- _Your goal_:
From the entries below, please gather each line containing the string "height".

- _Listed records_:
>>>

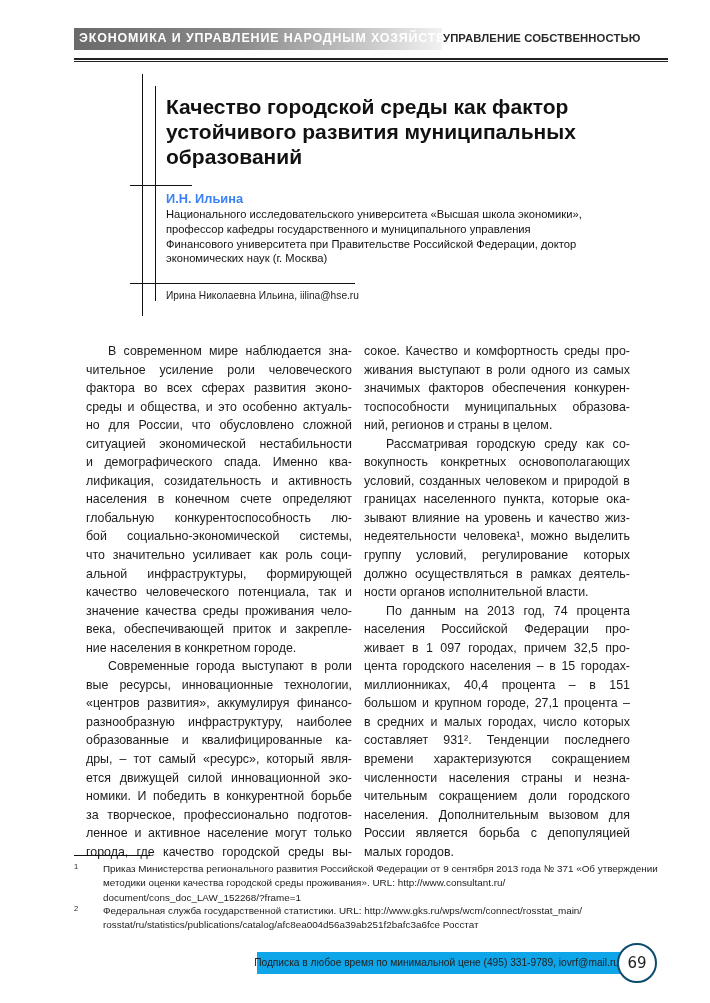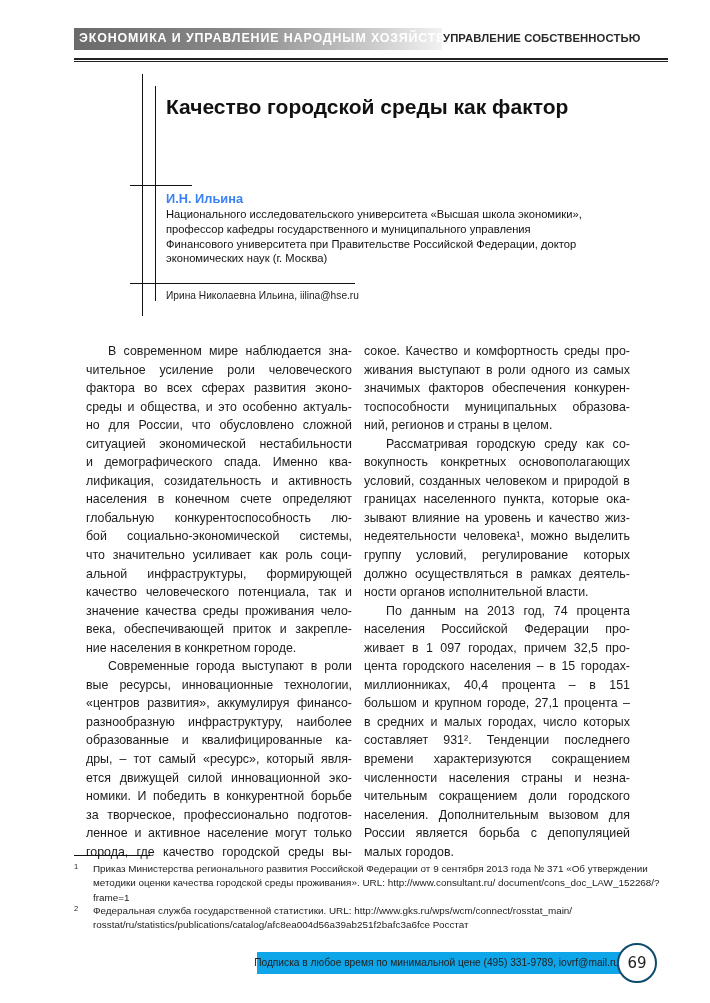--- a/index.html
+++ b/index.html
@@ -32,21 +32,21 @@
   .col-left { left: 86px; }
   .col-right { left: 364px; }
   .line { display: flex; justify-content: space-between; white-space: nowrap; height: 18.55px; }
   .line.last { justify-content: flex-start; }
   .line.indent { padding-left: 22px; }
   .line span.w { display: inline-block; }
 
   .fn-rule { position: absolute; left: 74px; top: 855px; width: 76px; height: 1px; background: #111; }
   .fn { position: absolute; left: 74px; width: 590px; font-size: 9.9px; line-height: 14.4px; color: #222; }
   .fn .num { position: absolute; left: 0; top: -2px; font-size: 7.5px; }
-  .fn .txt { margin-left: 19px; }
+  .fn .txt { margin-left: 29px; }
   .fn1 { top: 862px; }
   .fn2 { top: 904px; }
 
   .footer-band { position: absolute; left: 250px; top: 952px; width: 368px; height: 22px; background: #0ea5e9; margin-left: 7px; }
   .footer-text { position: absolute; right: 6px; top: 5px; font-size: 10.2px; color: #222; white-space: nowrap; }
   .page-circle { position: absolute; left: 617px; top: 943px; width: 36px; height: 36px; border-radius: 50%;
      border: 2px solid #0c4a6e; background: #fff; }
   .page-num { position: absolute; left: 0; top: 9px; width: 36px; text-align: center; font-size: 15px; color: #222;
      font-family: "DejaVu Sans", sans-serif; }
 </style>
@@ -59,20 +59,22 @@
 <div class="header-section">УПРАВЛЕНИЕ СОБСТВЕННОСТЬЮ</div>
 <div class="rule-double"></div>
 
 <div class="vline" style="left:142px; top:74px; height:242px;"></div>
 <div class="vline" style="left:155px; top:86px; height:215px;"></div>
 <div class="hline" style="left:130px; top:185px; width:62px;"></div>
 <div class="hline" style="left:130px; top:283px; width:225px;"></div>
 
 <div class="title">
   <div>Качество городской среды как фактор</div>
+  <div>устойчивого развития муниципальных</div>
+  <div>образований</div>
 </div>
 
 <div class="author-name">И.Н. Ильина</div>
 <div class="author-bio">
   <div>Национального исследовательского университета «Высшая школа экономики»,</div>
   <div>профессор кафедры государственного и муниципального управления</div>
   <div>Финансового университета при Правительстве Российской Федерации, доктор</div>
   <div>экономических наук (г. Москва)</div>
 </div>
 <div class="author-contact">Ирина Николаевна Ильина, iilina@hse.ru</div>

<<<
>>>

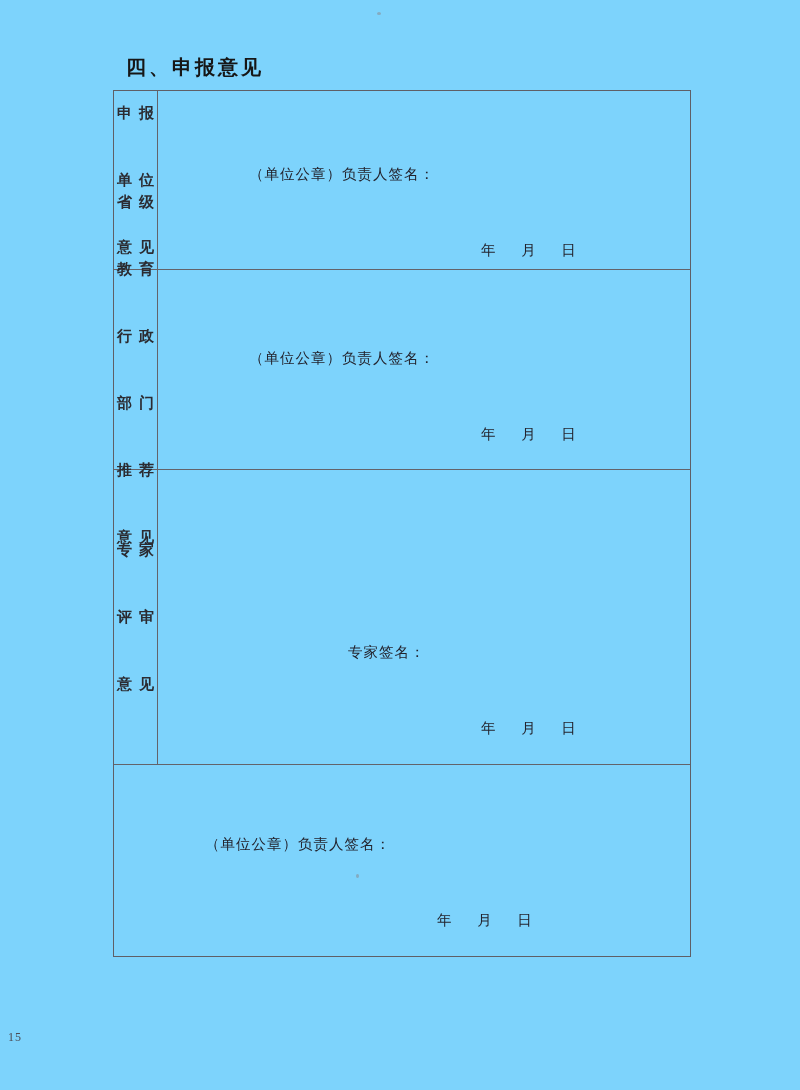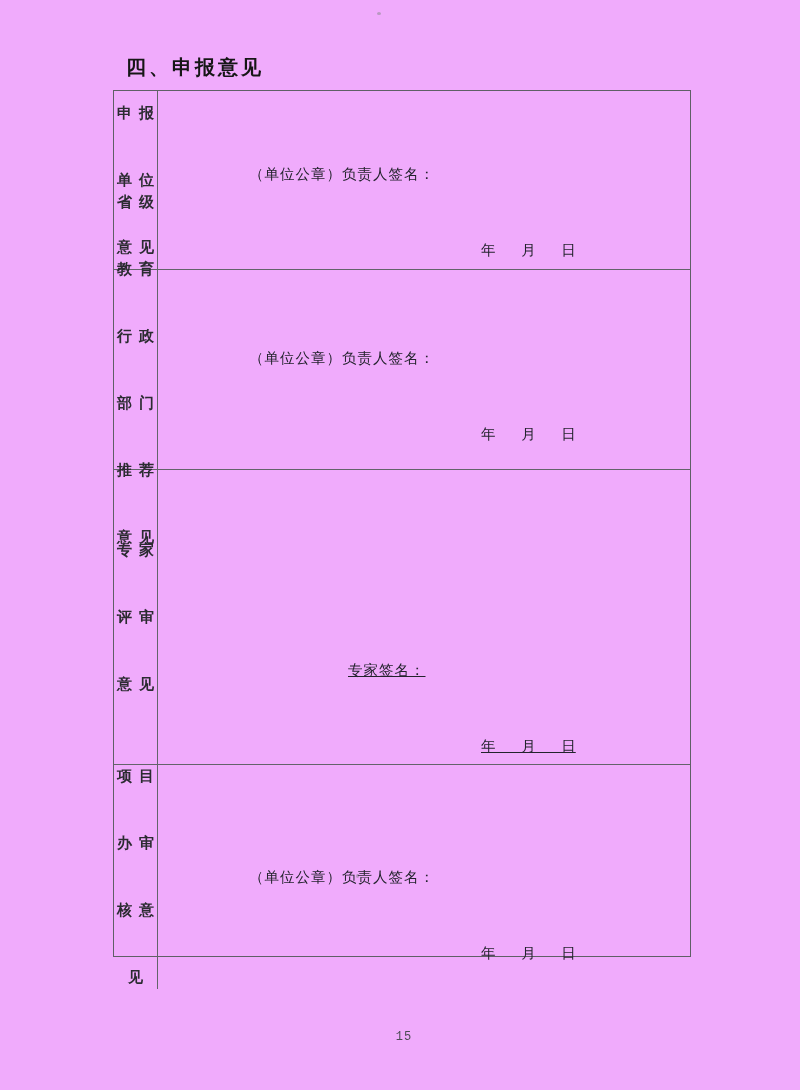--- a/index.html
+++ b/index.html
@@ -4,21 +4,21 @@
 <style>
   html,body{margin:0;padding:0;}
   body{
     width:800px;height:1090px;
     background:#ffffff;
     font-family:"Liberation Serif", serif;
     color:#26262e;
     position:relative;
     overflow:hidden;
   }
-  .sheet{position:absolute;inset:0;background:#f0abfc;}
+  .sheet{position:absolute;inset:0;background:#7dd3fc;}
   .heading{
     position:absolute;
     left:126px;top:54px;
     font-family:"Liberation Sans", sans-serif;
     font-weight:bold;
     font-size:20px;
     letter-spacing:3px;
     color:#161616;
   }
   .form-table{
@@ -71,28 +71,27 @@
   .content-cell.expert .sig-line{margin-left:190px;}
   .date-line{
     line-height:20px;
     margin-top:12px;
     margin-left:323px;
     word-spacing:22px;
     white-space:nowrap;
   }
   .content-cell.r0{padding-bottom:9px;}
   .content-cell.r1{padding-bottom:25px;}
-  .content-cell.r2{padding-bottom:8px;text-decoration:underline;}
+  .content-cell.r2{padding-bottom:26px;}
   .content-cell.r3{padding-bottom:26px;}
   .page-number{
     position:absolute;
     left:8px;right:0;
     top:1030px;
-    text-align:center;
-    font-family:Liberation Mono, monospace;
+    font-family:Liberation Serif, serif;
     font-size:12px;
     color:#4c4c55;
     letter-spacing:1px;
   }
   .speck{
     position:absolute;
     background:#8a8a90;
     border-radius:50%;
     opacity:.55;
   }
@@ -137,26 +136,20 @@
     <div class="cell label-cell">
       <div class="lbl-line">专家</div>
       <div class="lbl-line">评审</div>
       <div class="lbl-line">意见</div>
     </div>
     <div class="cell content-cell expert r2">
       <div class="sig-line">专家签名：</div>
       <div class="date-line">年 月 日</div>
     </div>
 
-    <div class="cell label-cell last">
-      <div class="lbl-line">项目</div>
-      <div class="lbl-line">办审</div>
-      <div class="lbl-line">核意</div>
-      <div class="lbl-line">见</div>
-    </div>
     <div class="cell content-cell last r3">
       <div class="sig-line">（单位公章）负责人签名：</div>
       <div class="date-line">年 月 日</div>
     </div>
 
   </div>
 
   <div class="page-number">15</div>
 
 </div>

<<<

- _Result of the task_:
   .line { display: flex; justify-content: space-between; white-space: nowrap; height: 18.55px; }
   .fn-rule { position: absolute; left: 74px; top: 855px; width: 76px; height: 1px; background: #111; }
   .fn { position: absolute; left: 74px; width: 590px; font-size: 9.9px; line-height: 14.4px; color: #222; }
   .footer-band { position: absolute; left: 250px; top: 952px; width: 368px; height: 22px; background: #0ea5e9; margin-left: 7px; }
   .page-circle { position: absolute; left: 617px; top: 943px; width: 36px; height: 36px; border-radius: 50%;
 <div class="vline" style="left:142px; top:74px; height:242px;"></div>
 <div class="vline" style="left:155px; top:86px; height:215px;"></div>
     width:800px;height:1090px;
     line-height:20px;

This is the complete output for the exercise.